Pinkie Cleugh came at the end of what was known as “The Rough Wooing,” a series of conflicts in which Henry VIII (and, later, his son Edward VI) tried to force the young Mary, Queen of Scots into a marriage alliance with Edward.

The English army was led by Edward Seymour, Duke of Somerset and Lord Protector of England. Along with the traditional English longbowmen, he had several hundred German mercenaries and a well-equipped artillery train, as well as 6,000 cavalry. In all, his army numbered nearly 17,000 men.

The Scots managed to pull together 22 or 23,000 men under the Earl of Arran, but the bulk of the Scots army was pikemen and Highland archers. They arranged themselves on the west bank of the River Esk, with the Firth of Forth on their left flank.
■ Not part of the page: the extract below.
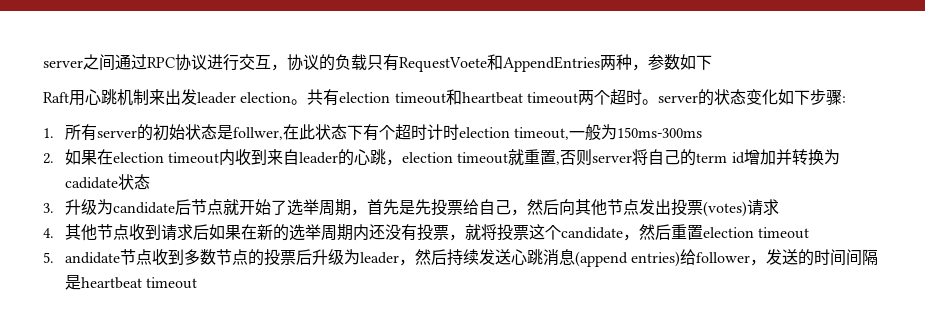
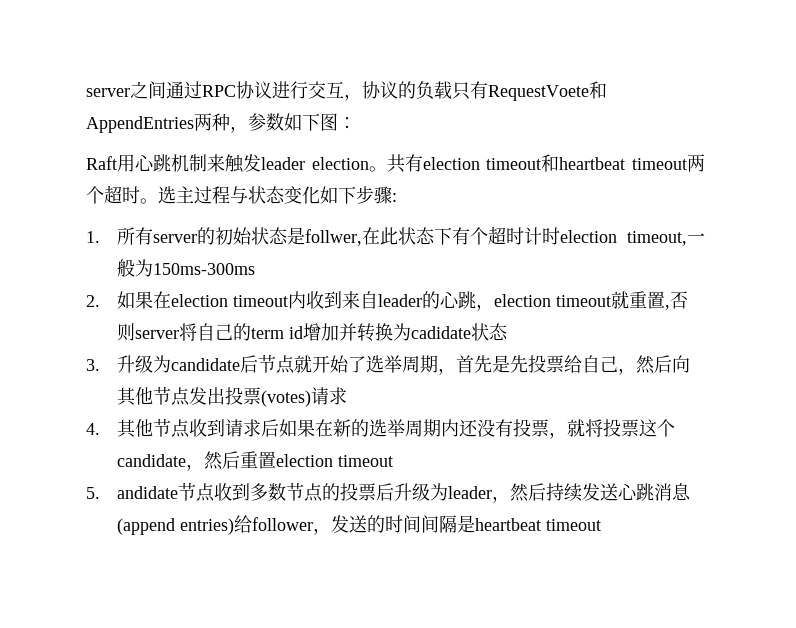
(712, 62) none -> [320,113,356,131] 图：
[165,89,181,105] 出 -> [225,154,244,173] 触
[657,89,714,106] server的 -> [158,186,248,204] 选主过程与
The night before the battle, the Earl of Home led 1500 horsemen to the English encampment and challenged the English cavalry to a fight. Lord Grey accepted and his 1000 heavily armoured men-at-arms and 500 lighter demi-lancers destroyed the Scottish horsemen and pursued them west for three miles, costing Arran most of his cavalry.

Knowing he was outgunned, Arran got his men moving on 10 September in an attempt to force close combat before the English could get their artillery in place. Unfortunately, moving meant that the army could no longer be protected by their embedded guns, which made them vulnerable to fire from Somerset’s ships offshore. The left wing was thrown into disarray, while Somerset’s cavalry attacked the right. It didn’t take long for the Scots lines to break, and many retreating Scots drowned in the Esk or the nearby bogs. It’s estimated that about 6,000 Scots were killed, while the English only lost between 200 and 500 men.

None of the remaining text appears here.